Sila pertama dari ideologi kehidupan Negara Republik Indonesia yang tertuang ke dalam Pancasila merupakan “Ketuhanan yang Maha Esa”. Menurut Ir. Soekarno, Indonesia merupakan suatu negara yang mengakui keberadaan banyak sistem kepercayaan. Mendetilkannya dalam pidato di Sidang Majelis Umum Perserikatan Bangsa-Bangsa pada tahun 1960, kepercayaan-kepercayaan tersebut termasuk Mohammadens (Islam), Christians (Nasrani), Buddhists (Buddha), dan those of no religion (Ateis).
Bapak Proklamasi Indonesia juga melanjutkan bahwa dengan 85% dari 92 Juta penduduk Indonesia (pada saat itu) menganut kepercayaan Islam, dengan mempertimbangkan keberagaman yang bersatu dari Bangsa Indonesia, Kepercayaan kepada Tuhan dijadikan suatu filosofi kehidupan Negara. Individu atau kelompok yang tidak menganut agama pun juga dikatakan untuk mengakui bahwa kepercayaan kepada kekuatan yang lebih tinggi merupakan karakteristik dari negaranya.
Sebagaimana dikatakan oleh Notonagoro menyatakan bahwa Pancasila merupakan landasan umum dari suatu tatanan hukum undang-undang dasar atau staatsfundamentalnorm.
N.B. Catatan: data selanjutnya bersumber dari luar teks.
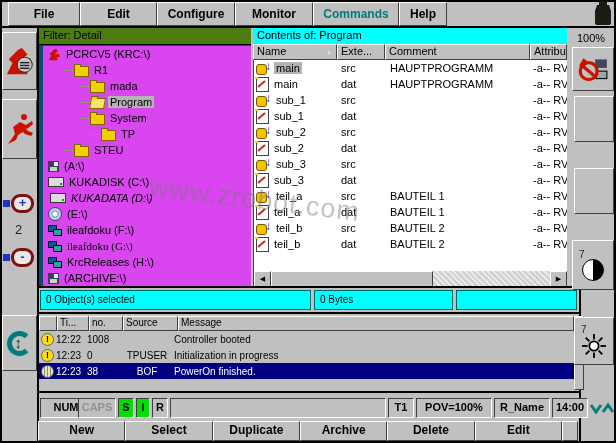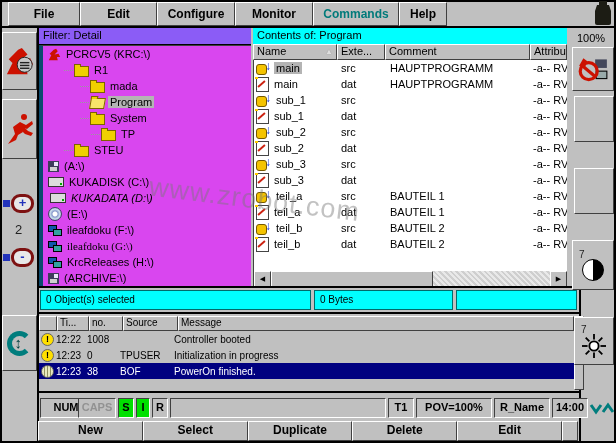--- a/index.html
+++ b/index.html
@@ -20,21 +20,21 @@
   .statkey{position:absolute;left:3px;width:31px;height:22px;display:flex;align-items:center;gap:1px;}
   .statkey .sq{width:7px;height:7px;background:#2233bb;}
   .statkey .oval{flex:1;height:13px;border:3px solid #7d1111;border-radius:9px;background:#e8e8e8;
     color:#2233bb;font-weight:bold;font-size:13px;line-height:11px;text-align:center;}
   #rail-num{position:absolute;left:0;top:222px;width:37px;text-align:center;font-size:13px;color:#222;}
   .clampwrap{position:relative;width:26px;height:26px;}
   .cl{position:absolute;left:0;top:1px;width:15px;height:15px;border:5px solid #007d7d;border-radius:50%;border-right-color:transparent;}
   .clar{position:absolute;left:8px;top:4px;font-weight:bold;font-size:15px;color:#003f3f;}
   
   #tree-panel{position:absolute;left:39px;top:28px;width:212px;height:258px;}
-  .panel-head{height:15px;font-size:11px;color:#000;padding:1px 0 0 4px;border-bottom:1px solid #000;background:#8b5cf6;white-space:nowrap;overflow:hidden;}
+  .panel-head{height:15px;font-size:11px;color:#000;padding:1px 0 0 4px;border-bottom:1px solid #000;background:#4d7c0f;white-space:nowrap;overflow:hidden;}
   .panel-head.cyan{background:#00ffff;}
   #tree-body{position:absolute;left:0;top:17px;right:0;bottom:0;background:#d946ef;overflow:hidden;
     border-top:1px solid #404040;border-left:4px solid #0c4a6e;}
   .tree-item{height:16px;display:flex;align-items:center;font-size:11px;color:#000;white-space:nowrap;}
   .tree-item .lbl{padding:0 2px;margin-left:3px;}
   .tree-item.sel .lbl{background:#b4b4b4;}
   .tree-item .dots{border-top:1px dotted #9a9a9a;width:9px;margin-right:1px;}
   
   #file-panel{position:absolute;left:253px;top:28px;width:314px;height:258px;}
   #file-cols{position:absolute;left:0;top:16px;width:314px;height:16px;display:flex;}
@@ -59,21 +59,21 @@
   .selseg{position:absolute;top:290px;height:20px;background:#00ffff;border:1px solid #006a6a;
     font-size:10px;color:#000;padding-top:3px;padding-left:5px;box-sizing:border-box;}
   
   #log{position:absolute;left:39px;top:316px;width:535px;height:72px;font-size:10px;}
   #log-head{display:flex;height:15px;}
   .lcol{height:13px;padding:0 2px;font-size:10px;white-space:nowrap;overflow:hidden;
     border-top:1px solid #fff;border-left:1px solid #fff;border-right:1px solid #404040;border-bottom:1px solid #404040;background:#c0c0c0;}
   .lrow{height:16px;display:flex;align-items:center;color:#000;white-space:nowrap;}
   .lrow.sel{background:#000080;color:#fff;}
   .lc0{width:17px;display:flex;justify-content:center;}
-  .lc1{width:31px;}.lc2{width:33px;}.lc3{width:54px;}.lc4{flex:1;overflow:hidden;}
+  .lc1{width:31px;}.lc2{width:33px;}.lc3{width:54px;text-align:center;}.lc4{flex:1;overflow:hidden;}
   #log-strip{position:absolute;left:574px;top:316px;width:8px;height:72px;}
   
   .stbox{position:absolute;top:398px;height:20px;box-sizing:border-box;font-size:11px;font-weight:bold;
     text-align:center;line-height:17px;color:#000;
     border-top:1px solid #404040;border-left:1px solid #404040;border-right:1px solid #fff;border-bottom:1px solid #fff;background:#c0c0c0;}
   .stbox.dis{color:#929292;}
   .stbox.grn{background:#00e000;}
   
   #softkeys{position:absolute;left:38px;top:421px;width:540px;height:20px;display:flex;}
   .softkey{flex:1;height:18px;font-size:12px;font-weight:bold;text-align:center;line-height:17px;color:#000;
@@ -527,20 +527,21 @@
     <svg width="26" height="16" viewBox="0 0 26 16">
         <polyline points="2,4 7,11 12,4" fill="none" stroke="#007d7d" stroke-width="3"></polyline>
         <polyline points="14,11 19,4 24,11" fill="none" stroke="#007d7d" stroke-width="3"></polyline>
       </svg>
   </div>
 
   <div id="softkeys">
       <div class="softkey">New</div>
       <div class="softkey">Select</div>
       <div class="softkey">Duplicate</div>
+      <div class="softkey">Archive</div>
       <div class="softkey">Delete</div>
       <div class="softkey">Edit</div>
       <div class="softkey empty"></div>
     </div>
 
   <div id="ovr-label">100%</div>
   <div class="rbtn raised" style="left:572px;top:47px;width:40px;height:42px;">
     <span class="icw">
       <svg width="32" height="28" viewBox="0 0 30 26">
           <path d="M2 10 L6 3 L10 6 L7 12 Z" fill="#cc1100"></path>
Mengikuti pernyataan ini, Jimly Asshidique menyatakan pula bahwa ide-ide dalam pancasila harus mempengaruhi pembentukan hukum positif Indonesia sebagai suatu batu uji, dimana Jazim Hamidi menambahkan bahwa Staatsfundamentalnorm memiliki posisi hukum tertinggi dalam suatu tatanan hukum positif.
Posisi dari Sila Pertama Pancasila dalam hukum positif Indonesia yang dikemukakan oleh kedua sarjana hukum terkemuka ini terefleksikan dalam Pasal 61 dan 64 dari Undang-Undang Nomor 23 Tahun 2006 tentang Administrasi Kependudukan yang mengharuskan pencantuman agama yang diakui oleh Pemerintah Indonesia atau pengosongan bagi penghayat kepercayaan.
Lalu bagaimana dengan individu atau kelompok yang memiliki kepercayaan atau agama yang tidak diakui oleh Pemerintah Indonesia? Pada tahun 2016 Mahkamah Konstitusi telah mengeluarkan keputusan yang menyatakan bahwa penganut kepercayaan bisa mencantumkan aliran kepercayaan dalam kolom agama di KTP-nya. Putusan ini telah membiarkan penganut kepercayaan untuk lebih jauh menghayati kepercayaannya dalam hitam di atas putih – pencatatan sipil. Tentunya, putusan ini tidak datang tanpa wajah mengerut dari organisasi-organisasi keagamaan. Majelis Ulama Indonesia menyatakan ketidaksetujuannya terhadap putusan Mahkamah Konstitusi yang bernomor 97/PUU-XIV/2016 ini karena telah menyejajarkan kedudukan agama dengan aliran kepercayaan.